What the task asks
From the records, pick out and copy each line containing "lead".

___ Material provided ___

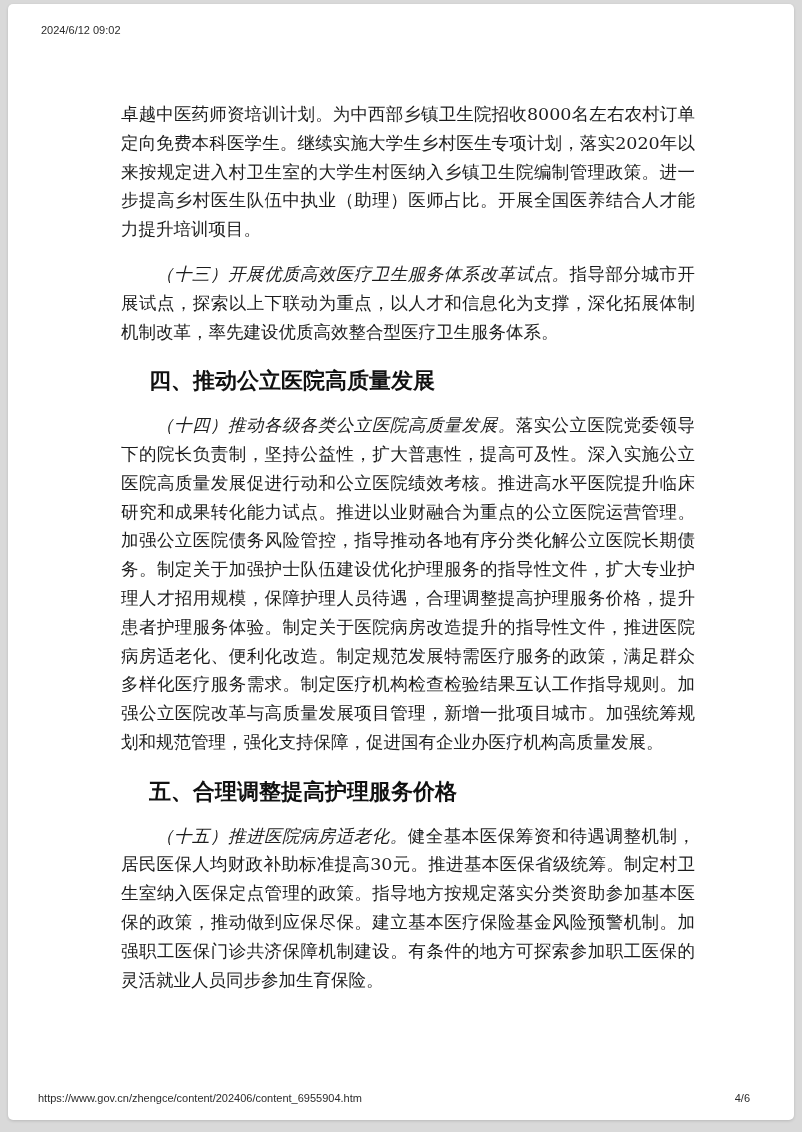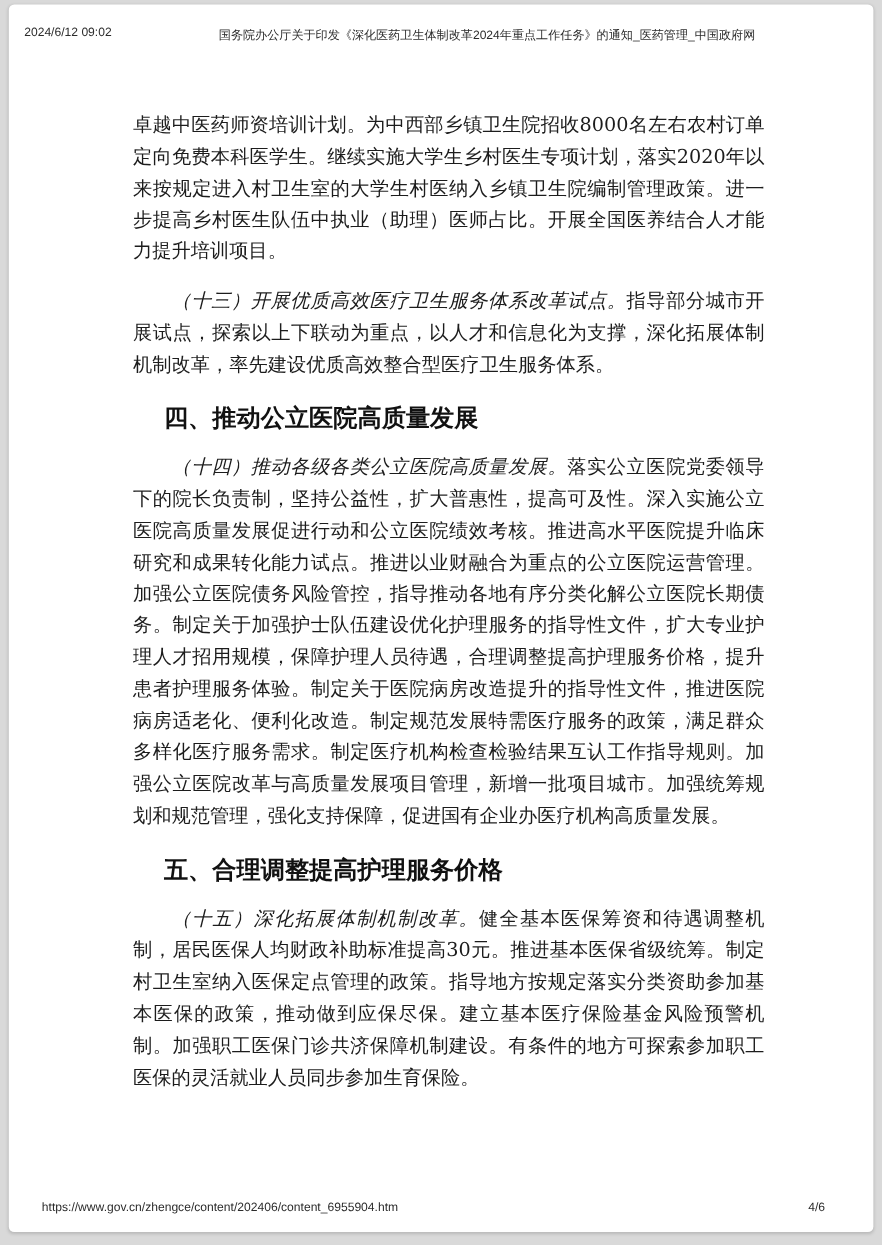--- a/index.html
+++ b/index.html
@@ -27,10 +27,10 @@
   .print-header {
     position: absolute;
     top: 20px;
-    left: 14px;
+    left: 33px;
     right: 30px;
     display: flex;
-    align-items: flex-start;
+    align-items: center;
     font-family: "Liberation Sans", "DejaVu Sans", sans-serif;
     font-size: 11px;
     color: #2b2b2b;

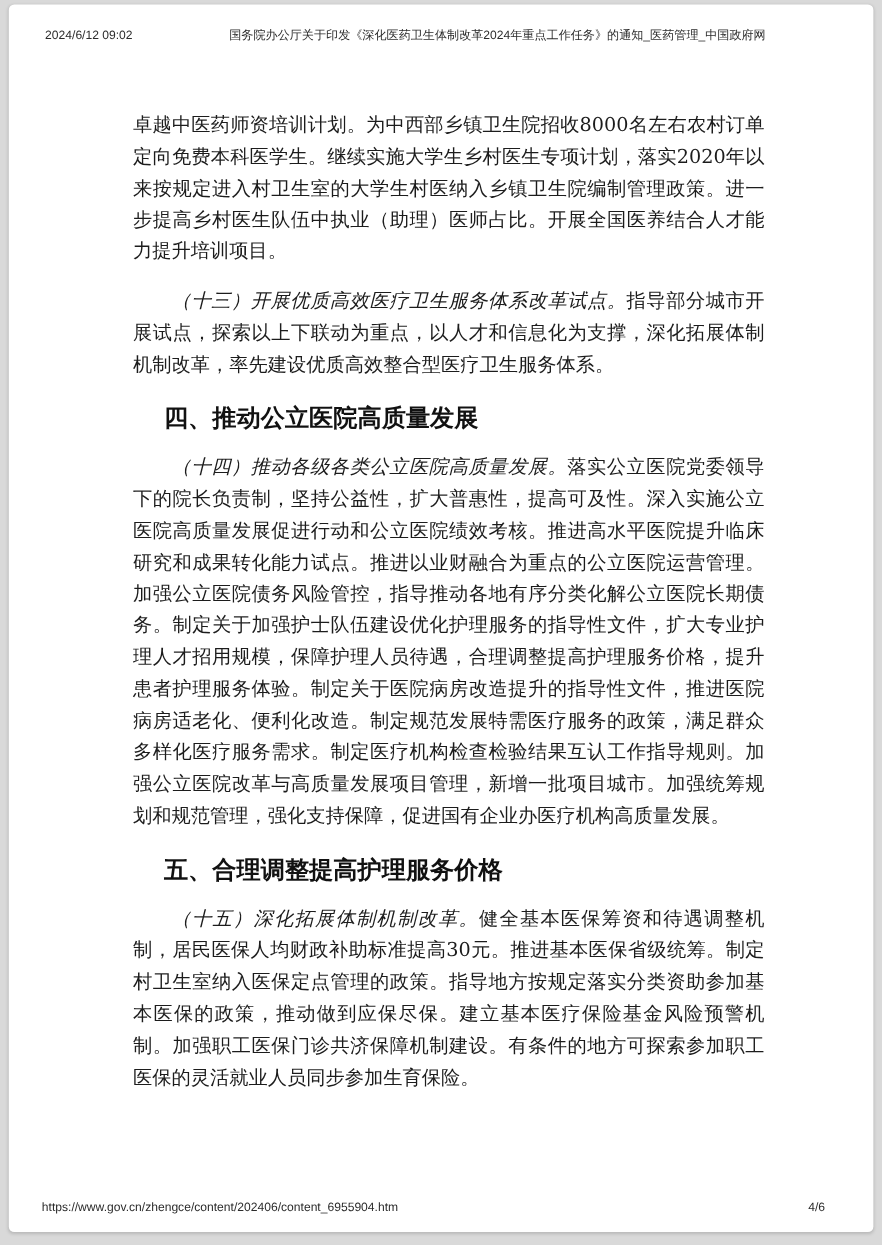--- a/index.html
+++ b/index.html
@@ -83,7 +83,6 @@
 
     <div class="print-header">
       <span class="hdr-datetime">2024/6/12 09:02</span>
-      <span class="hdr-title">国务院办公厅关于印发《深化医药卫生体制改革2024年重点工作任务》的通知_医药管理_中国政府网</span>
     </div>
 
     <div class="content">

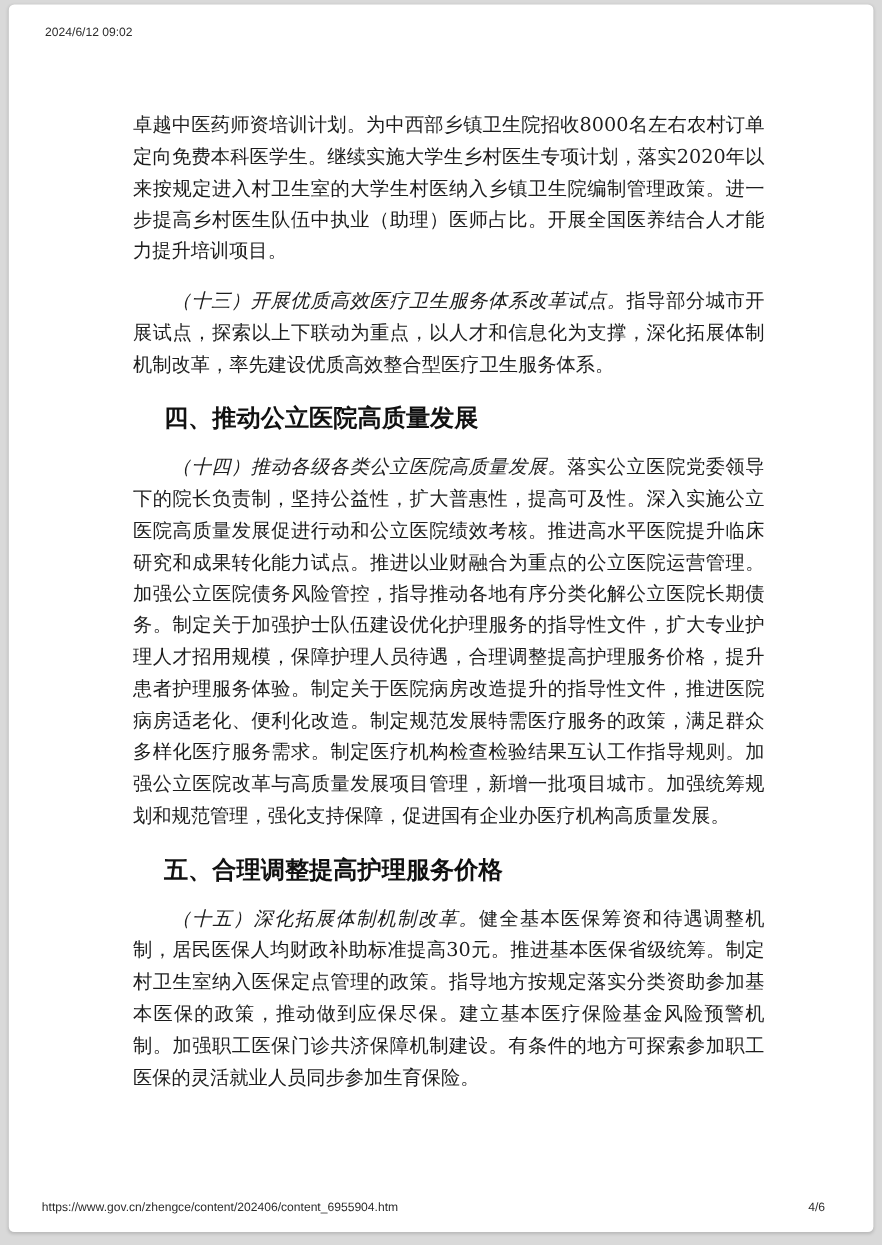--- a/index.html
+++ b/index.html
@@ -96,7 +96,7 @@
 
       <h2 class="heading">五、合理调整提高护理服务价格</h2>
 
-      <p class="para"><span class="lead">（十五）深化拓展体制机制改革。</span><span>健全基本医保筹资和待遇调整机制，居民医保人均财政补助标准提高30元。推进基本医保省级统筹。制定村卫生室纳入医保定点管理的政策。指导地方按规定落实分类资助参加基本医保的政策，推动做到应保尽保。建立基本医疗保险基金风险预警机制。加强职工医保门诊共济保障机制建设。有条件的地方可探索参加职工医保的灵活就业人员同步参加生育保险。</span></p>
+      <p class="para"><span class="lead">（十五）推进医院病房适老化。</span><span>健全基本医保筹资和待遇调整机制，居民医保人均财政补助标准提高30元。推进基本医保省级统筹。制定村卫生室纳入医保定点管理的政策。指导地方按规定落实分类资助参加基本医保的政策，推动做到应保尽保。建立基本医疗保险基金风险预警机制。加强职工医保门诊共济保障机制建设。有条件的地方可探索参加职工医保的灵活就业人员同步参加生育保险。</span></p>
     </div>
 
     <div class="print-footer">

___

Answer section
-      <p class="para"><span class="lead">（十五）深化拓展体制机制改革。</span><span>健全基本医保筹资和待遇调整机制，居民医保人均财政补助标准提高30元。推进基本医保省级统筹。制定村卫生室纳入医保定点管理的政策。指导地方按规定落实分类资助参加基本医保的政策，推动做到应保尽保。建立基本医疗保险基金风险预警机制。加强职工医保门诊共济保障机制建设。有条件的地方可探索参加职工医保的灵活就业人员同步参加生育保险。</span></p>
+      <p class="para"><span class="lead">（十五）推进医院病房适老化。</span><span>健全基本医保筹资和待遇调整机制，居民医保人均财政补助标准提高30元。推进基本医保省级统筹。制定村卫生室纳入医保定点管理的政策。指导地方按规定落实分类资助参加基本医保的政策，推动做到应保尽保。建立基本医疗保险基金风险预警机制。加强职工医保门诊共济保障机制建设。有条件的地方可探索参加职工医保的灵活就业人员同步参加生育保险。</span></p>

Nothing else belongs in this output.